#### [Task requirements]
Retype the data that follows line by line, exactly, and leave its pictures out.

#### [Listed records]

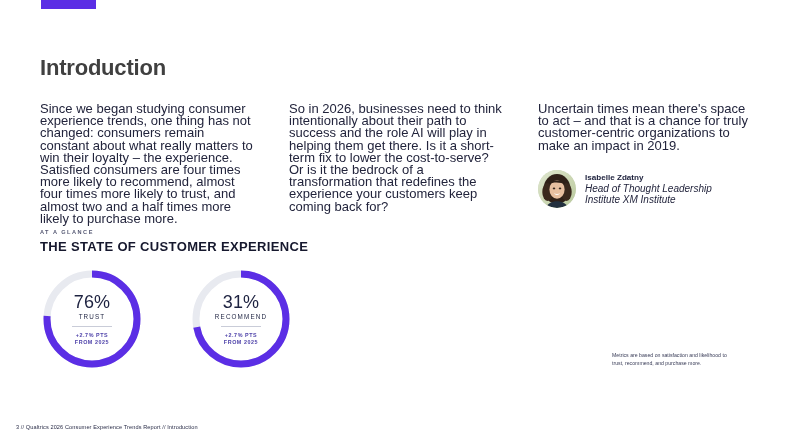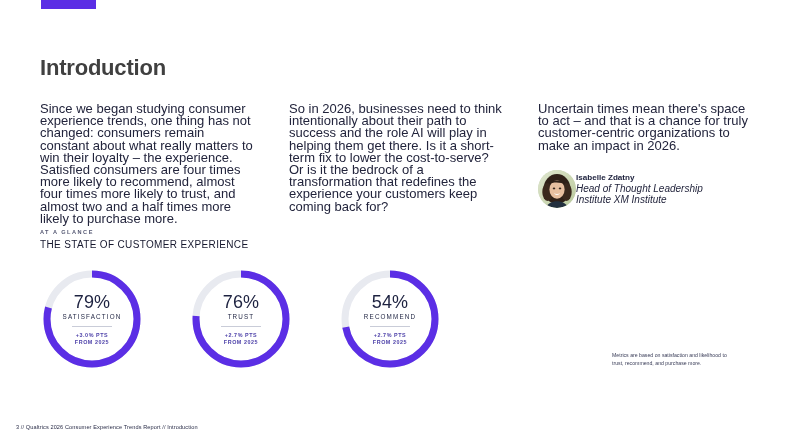"Uncertain times mean there's space" p { text: 2026 -> 2019 }
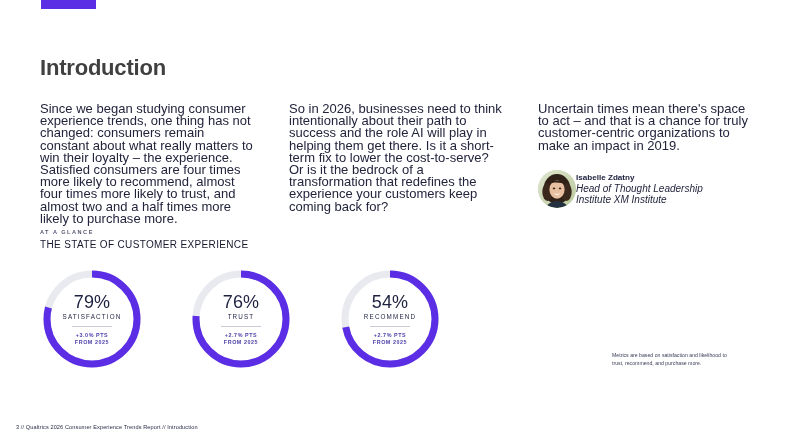"Isabelle Zdatny" #author-text { margin-left: none -> 9px }
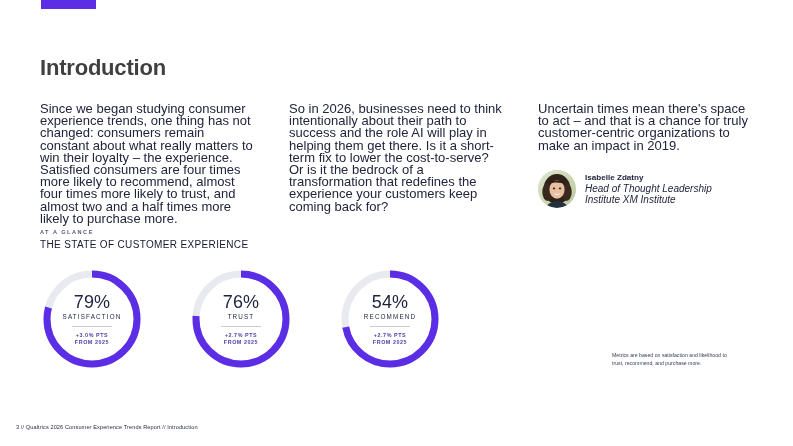"THE STATE OF CUSTOMER EXPERIENCE" #glance-heading { font-size: 10px -> 13px; font-weight: normal -> bold }
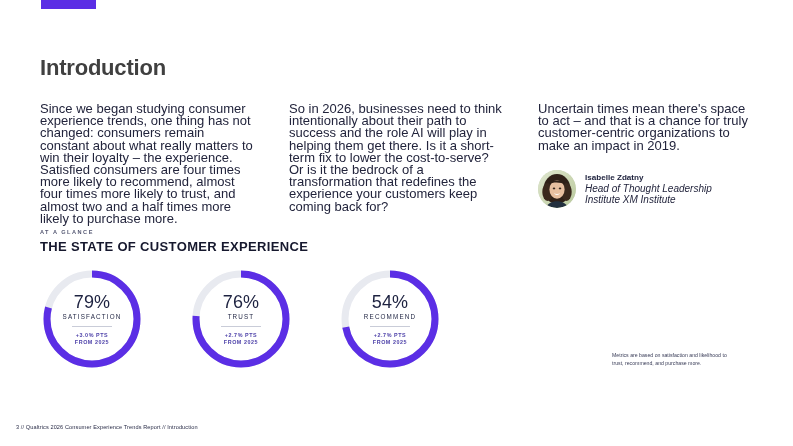"79%" div.donut-cell { html: <div> <div> <svg> <circle></circle> <circle></circle> </svg> <div> <div>79%</div> <div>SATISFACTION</div> <div></div> <div> <span>+3.0% PTS</span><br> <span>FROM 2025</span> </div> </div> </div> </div> -> none }
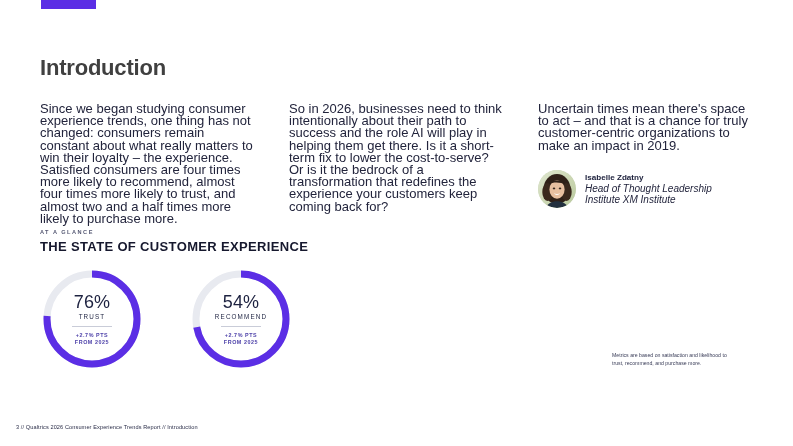"54%" div.donut-value { text: 54% -> 31% }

#### [Solved problem]
"Uncertain times mean there's space" p { text: 2026 -> 2019 }
"Isabelle Zdatny" #author-text { margin-left: none -> 9px }
"THE STATE OF CUSTOMER EXPERIENCE" #glance-heading { font-size: 10px -> 13px; font-weight: normal -> bold }
"79%" div.donut-cell { html: <div> <div> <svg> <circle></circle> <circle></circle> </svg> <div> <div>79%</div> <div>SATISFACTION</div> <div></div> <div> <span>+3.0% PTS</span><br> <span>FROM 2025</span> </div> </div> </div> </div> -> none }
"54%" div.donut-value { text: 54% -> 31% }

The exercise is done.